Мы позволили себе такую пространную цитату, потому что в ней нашло отражение понимание Виноградовым, тонким лингвистом, сложного, обоюдостороннего взаимодействия между языком и внеязыковой реальностью.
Едва ли можно сказать, что виноградовская программа исторической лексикологии стала руководством к действию для российских лингвистов последующих поколений[3]. Отчасти близкий Гумбольдту взгляд на соотношение языка и мысли, языка и культуры реализовался скорее в многочисленных исследованиях концептов, концептосферы, языковой картины мира и когнитивных констант, приписываемых к той или иной культуре и, как утверждается с большей или меньшей категоричностью, ее определяющих[4]. К общей оценке этого направления как своего рода симптома определенного типа исторического воображения мы вернемся ниже; в целом же надо заметить, что некритическое принятие мысли о языковой детерминированности культуры в сочетании с произвольным подбором материала создает предпосылки для появления легковесных и не слишком содержательных работ. Причину этого можно усмотреть в непродуманности философских оснований этого подхода: если культура определяется языком, чем же тогда определяется различие между языковыми картинами мира?
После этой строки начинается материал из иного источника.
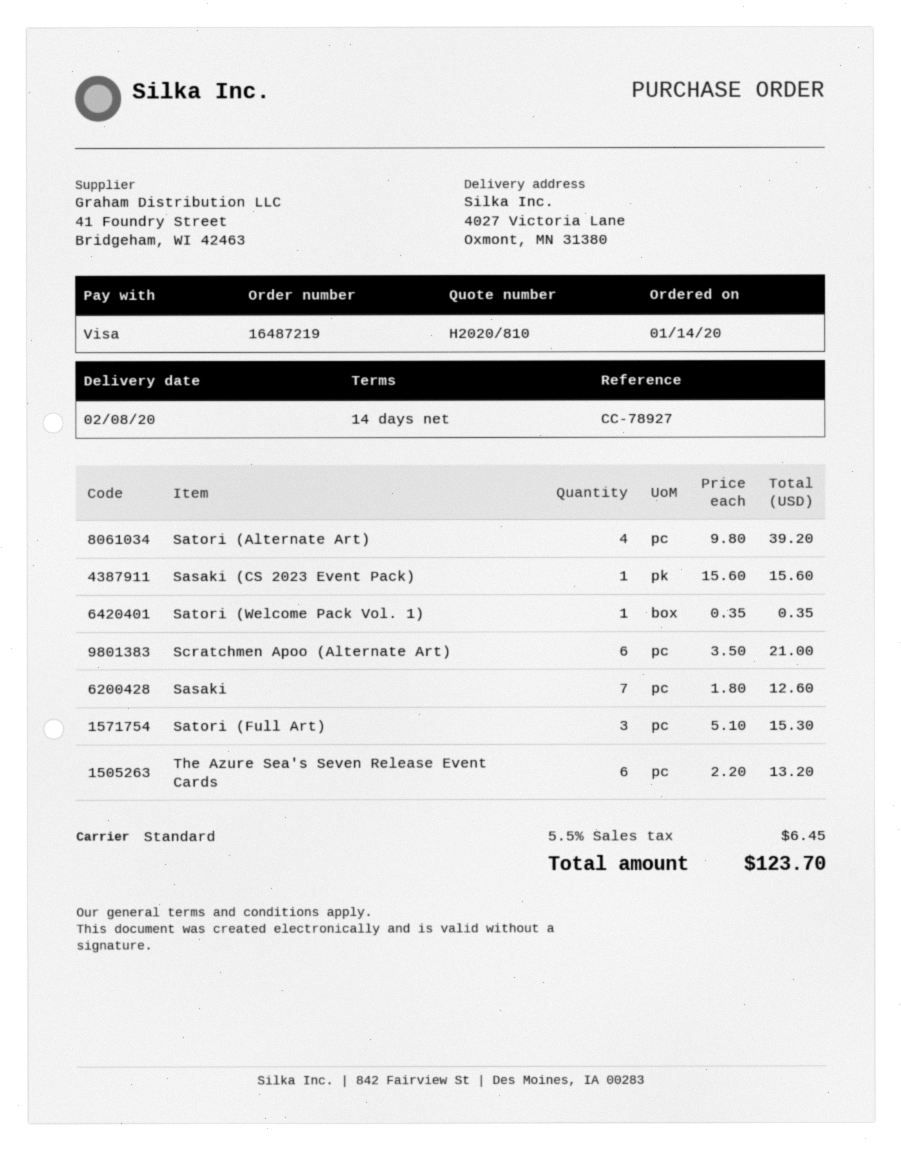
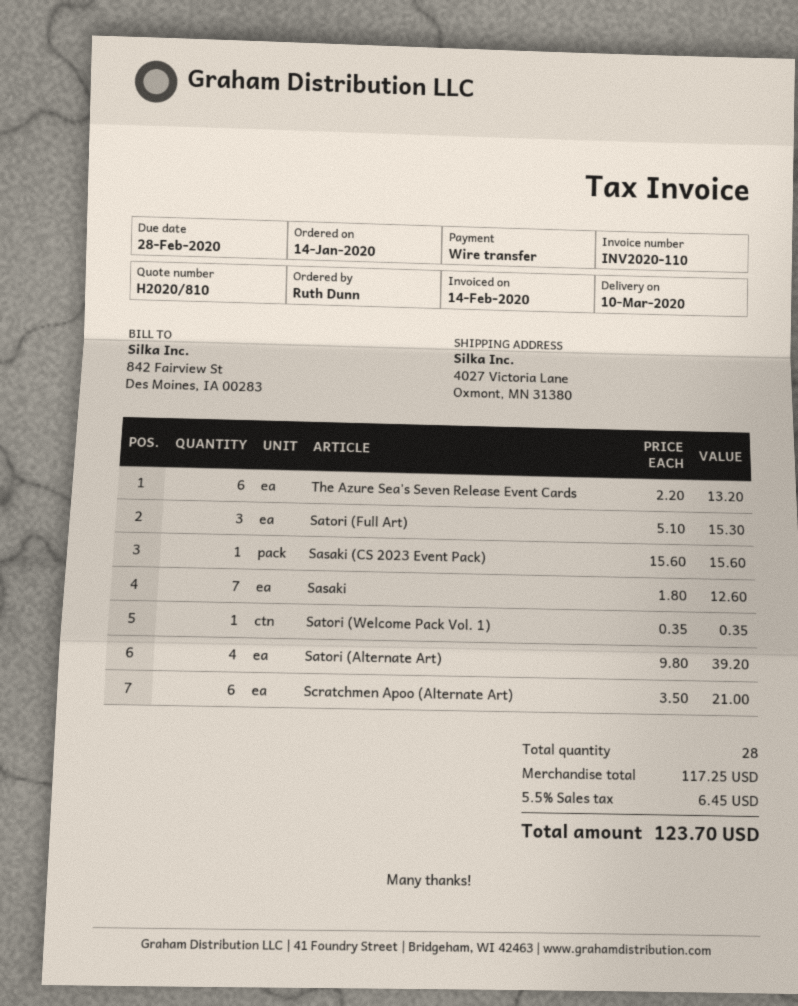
delivery date: 2020-02-08 -> 2020-03-10
payment method: Visa -> bank transfer

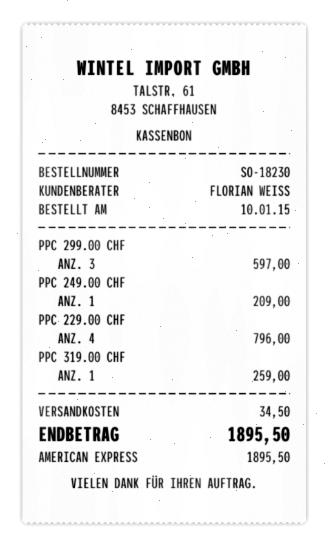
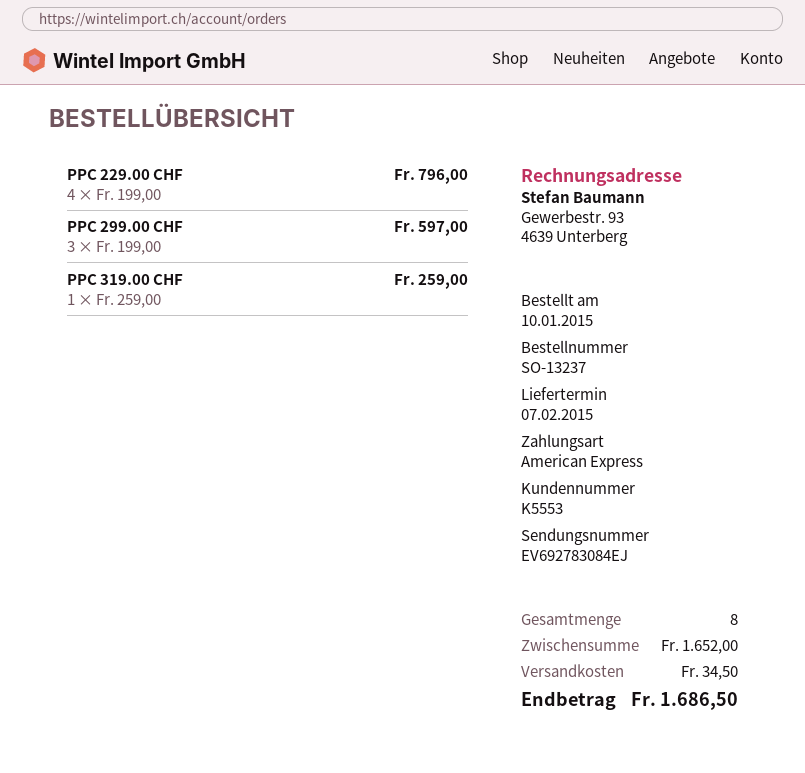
order number: SO-18230 -> SO-13237
PPC 249.00 CHF: 1 for 209.00 -> none
total: 1895.50 -> 1686.50

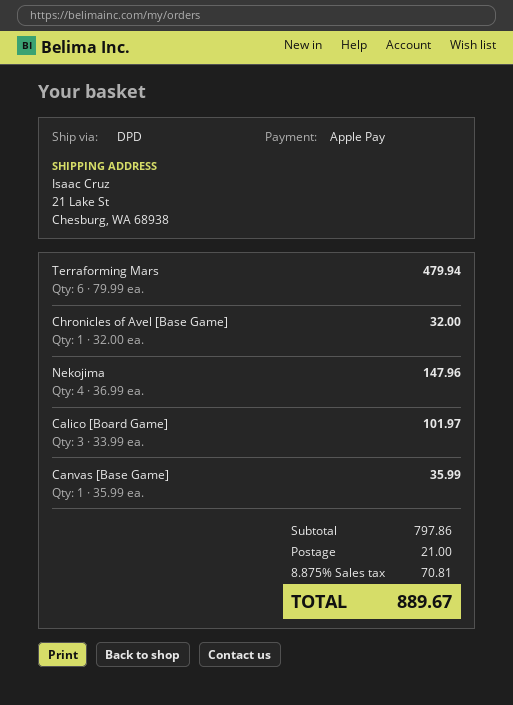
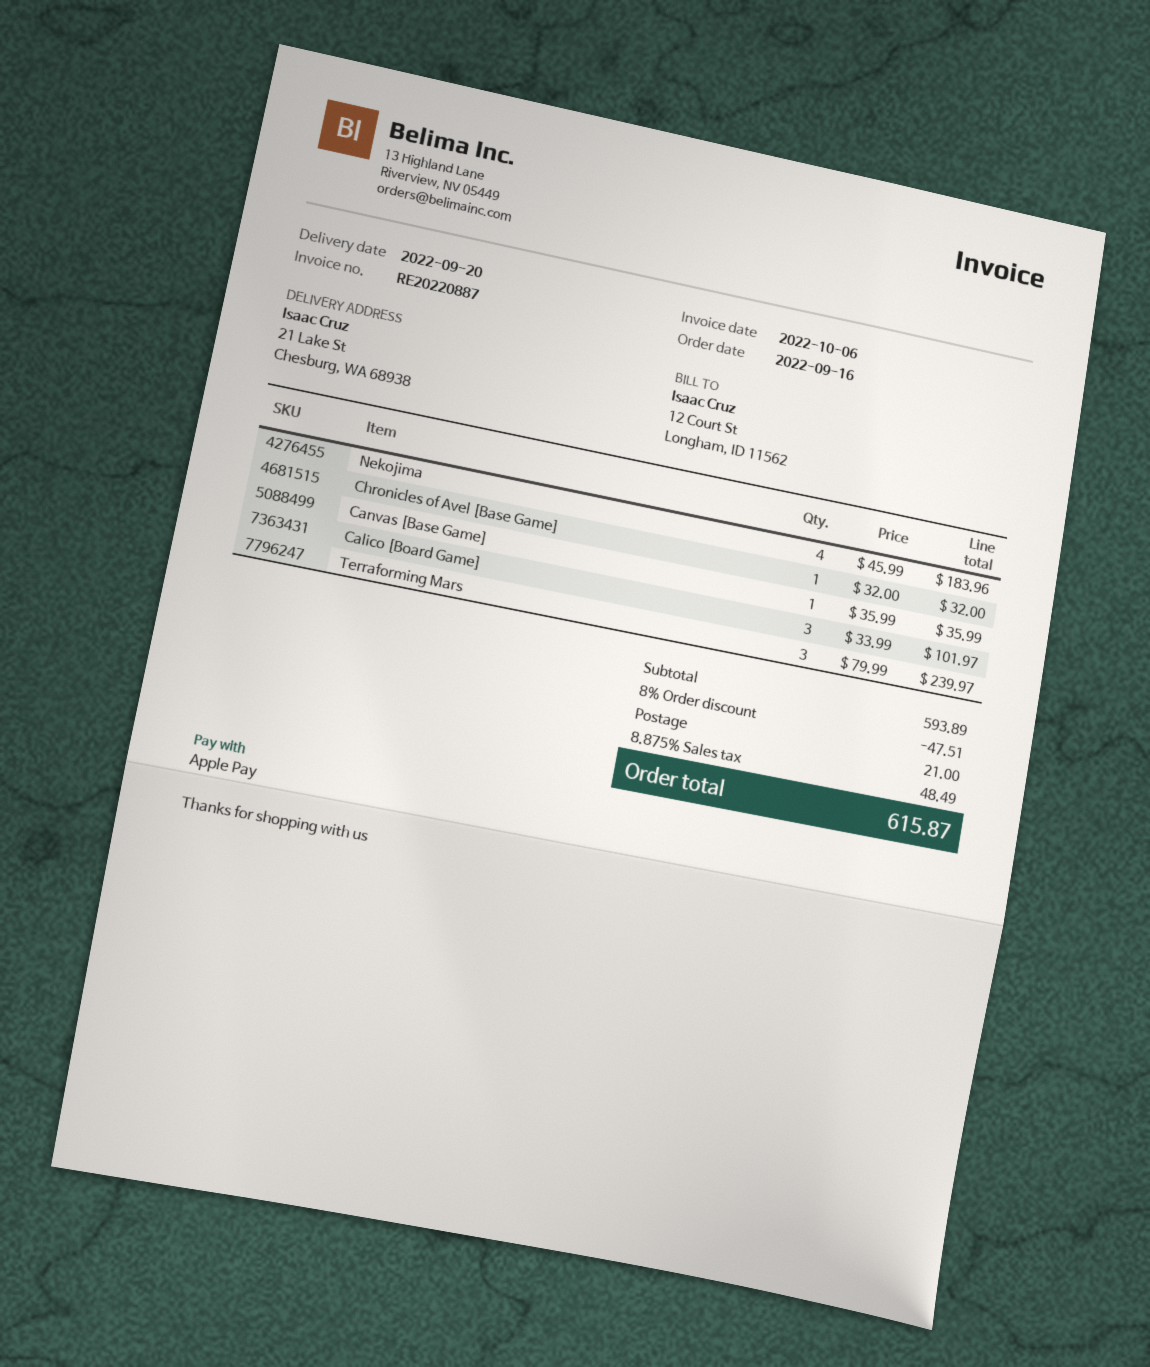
Terraforming Mars: 6 x 79.99 = 479.94 -> 3 x 79.99 = 239.97
Nekojima: 4 x 36.99 = 147.96 -> 4 x 45.99 = 183.96
subtotal: 797.86 -> 593.89
discount: none -> 8% = 47.51
tax: 8.875% = 70.81 -> 8.875% = 48.49
total: 889.67 -> 615.87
Гумбольдт полагал, что в основе лежит «дух народа», но сегодня нас подобный романтический идеализм устроить, конечно, не может. Да и вообще трудно поверить в самодовлеющую силу языка; речь скорее следует вести о двунаправленном взаимодействии: язык несомненно играет роль в структурировании мышления и восприятия, но и мышление и восприятие явно воздействуют на язык, заставляя его приспосабливаться к своим нуждам и запросам[5].
Например, в основных европейских языках слово, обозначающее аппарат политически организованной публичной власти в стране, а также страну в целом с подобным аппаратом, восходит к лат. status ‘состояние, положение’ (state, état, Staat, stato, estado), а в русском языке общепринятый коррелят образован первоначально от наименования носителя власти: государство < государь. Означает ли это, что склонность носителей русского языка к авторитарным и централизованным формам власти запрограммирована многовековым развитием языка? К такой логике иной раз склоняются исследователи, между тем, как мы увидим в следующем разделе, внимательный анализ, предпринятый историками понятий, подводит к совсем другим заключениям. Наивный этимологизм оказывается несостоятельным и по причинам более общего порядка. Во-первых, неясно, как понимать такого рода суждение о власти языка над сознанием – как утверждение, что политическая судьба страны определяется случайностями языковой мотивации или что, напротив, за этими случайностями стоит некая провиденциальная сила, наподобие «духа языка» или «духа народа»? В любом случае вывод не будет слишком содержательным. Во-вторых, язык, как мы знаем, располагает не только наличным словарем, но и возможностями выработки новых терминов. Отсутствие политической философии, связанных с ней аффективных и поведенческих установок, относительно более позднее появление определенных публицистических жанров и культурных институтов сыграли, очевидно, гораздо более серьезную роль в истории российской государственности, чем никем не доказанное воздействие внутренней формы одного из терминов.
В этом смысле исследовательская программа, намеченная когда-то В. В. Виноградовым, кажется гораздо более сбалансированной. Ученый подчеркивал взаимозависимость языка, мышления и реальности: язык воздействует на мышление, на восприятие реальности, но и то, что происходит в реальной жизни и воспринимается человеком, воздействует на язык. Трудности выстраивания и отстаивания самостоятельной теоретической концепции в современной Виноградову интеллектуальной среде, несомненно, были главным препятствием реализации этой программы; тем не менее ученый продолжал заниматься историей отдельных слов, и его заметки, ныне собранные в одном томе [Виноградов 1999], содержат богатейший эмпирический материал. К задаче обоснования исторической семантики как области гуманитарного знания российская наука вернулась лишь в начале 2000‐х годов, и это было ответом на вызовы иного научного направления – немецкой истории понятий.